Она покачала головой.

— Или у вас нет воображения, нет желаний?

Она не ответила. Он повторил вопрос. На этот раз у нее вспыхнули щеки. Она сидела, упорно повернувшись в профиль. Голос ее слегка прерывался.

— Бэлпи, вы помните, как вы поцеловали тогда меня на вечере под Новый год?
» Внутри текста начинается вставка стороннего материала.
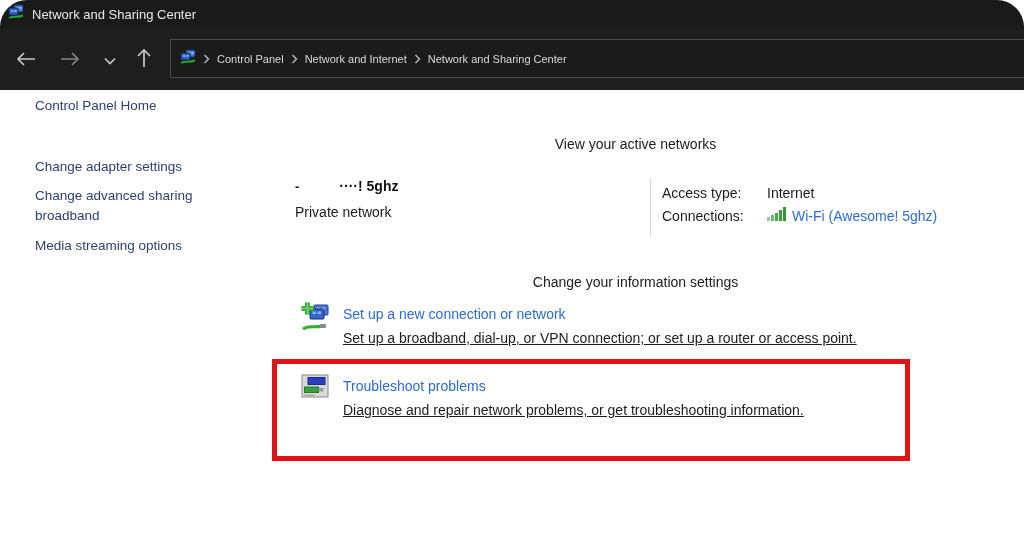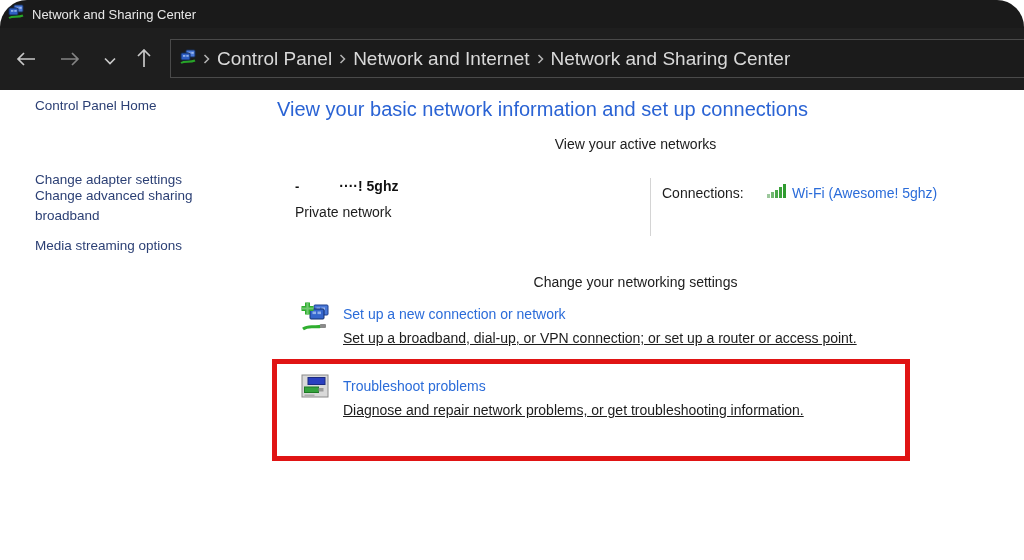--- a/index.html
+++ b/index.html
@@ -19,21 +19,21 @@
   .titlebar-title{color:#e8e8e8;font-size:13px;}
 
   
   .navbar{position:absolute;top:28px;left:0;width:1024px;height:62px;background:var(--navbar-bg);}
   .nav-btn{position:absolute;top:20px;width:26px;height:24px;display:flex;align-items:center;
            justify-content:center;background:transparent;border:none;cursor:pointer;}
   .nav-back{left:13px;} .nav-fwd{left:57px;} .nav-recent{left:97px;} .nav-up{left:131px;}
   .addressbar{position:absolute;left:170px;top:11px;width:856px;height:39px;
               border:1px solid var(--addressbar-border);background:#1b1b1b;
               display:flex;align-items:center;gap:7px;padding:0 9px;}
-  .crumb{color:var(--dark-text);font-size:19px;white-space:nowrap;cursor:pointer;}
+  .crumb{color:var(--dark-text);font-size:11px;white-space:nowrap;cursor:pointer;}
   .crumb-sep{display:flex;align-items:center;}
 
   
   .content{position:absolute;top:90px;left:0;width:1024px;height:470px;background:#fff;}
 
   .side-link{position:absolute;left:35px;font-size:13.5px;color:var(--sidebar-blue);cursor:pointer;
              line-height:20px;}
   .side-link.wrap{width:185px;}
 
   .page-heading{position:absolute;left:277px;top:8px;font-size:20px;font-weight:400;
@@ -142,58 +142,61 @@
             <path d="M1.5 1 L5.5 5 L1.5 9" fill="none" stroke="#b5b5b5" stroke-width="1.5"></path>
           </svg>
       </span>
       <span class="crumb">Network and Sharing Center</span>
     </div>
   </div>
 
   <div class="content">
 
     <div class="side-link" style="top:6px;">Control Panel Home</div>
-    <div class="side-link" style="top:67px;margin-top:13px;">Change adapter settings</div>
+    <div class="side-link" style="top:67px;">Change adapter settings</div>
     <div class="side-link wrap" style="top:96px;">Change advanced sharing broadband</div>
     <div class="side-link" style="top:146px;">Media streaming options</div>
 
-    <div class="page-heading">View your basic network information and set up connections</div>
 
     <div class="section-row" style="top:46px;">
       <span class="section-label">View your active networks</span>
       <span class="section-rule"></span>
     </div>
 
     <div class="net-name-row">
       <span class="net-name-prefix">-</span>
       <span class="net-name">····! 5ghz</span>
     </div>
     <div class="net-profile">Private network</div>
     <div class="net-divider"></div>
 
     <div class="net-details">
+      <div class="info-row">
+        <span class="info-label">Access type:</span>
+        <span class="info-value">Internet</span>
+      </div>
       <div class="info-row">
         <span class="info-label">Connections:</span>
         <span class="conn-value">
           <span>
             <svg width="20" height="14" viewBox="0 0 20 14">
               <rect x="0" y="10" width="3" height="4" fill="#9dc89d"></rect>
               <rect x="4" y="8" width="3" height="6" fill="#71b871"></rect>
               <rect x="8" y="6" width="3" height="8" fill="#4aa74a"></rect>
               <rect x="12" y="3" width="3" height="11" fill="#3aa23a"></rect>
               <rect x="16" y="0" width="3" height="14" fill="#2f9b2f"></rect>
             </svg>
           </span>
           <span>Wi-Fi (Awesome! 5ghz)</span>
         </span>
       </div>
     </div>
 
     <div class="section-row" style="top:184px;">
-      <span class="section-label">Change your networking settings</span>
+      <span class="section-label">Change your information settings</span>
       <span class="section-rule"></span>
     </div>
 
     <div class="task" style="top:216px;">
       <span class="task-icon">
         <svg width="30" height="32" viewBox="0 0 30 32">
           <rect x="13" y="3" width="14" height="10" rx="1" fill="#4a79d8" stroke="#1d3f8f" stroke-width="1"></rect>
           <rect x="15.5" y="5.5" width="3.5" height="2.6" fill="#9db8ee"></rect>
             <rect x="20.5" y="5.5" width="3.5" height="2.6" fill="#9db8ee"></rect>
           <rect x="9" y="7" width="14" height="10" rx="1" fill="#3566cc" stroke="#142f6e" stroke-width="1"></rect>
Так вот… уже потом что-то во мне самой как будто предостерегало меня: это так прекрасно или так важно и значительно, что не надо с этим спешить.

— Значит, я должен ждать…

Некоторое время она задумчиво смотрела на горизонт, словно прислушивалась к чему-то. И Теодор почувствовал невольную дрожь оттого, что она так медлила.

— А разве вы ждали? — спросила она тихо и посмотрела на него.

Он взглянул в ее чистые глаза и на миг чуть было не поддался искушению солгать. Но они смотрели с такой зоркой проницательностью.

— Черт! — сказал он и отвернулся от нее. — Что же мне было делать? Ведь у меня в жилах кровь, а не вода.

Он закрыл лицо руками.

На этот раз молчание было очень долгим. Потом она тихонько погладила его по плечу:

— Бедный, милый Бэлпи. Я мучаю вас. Но… разве это моя вина?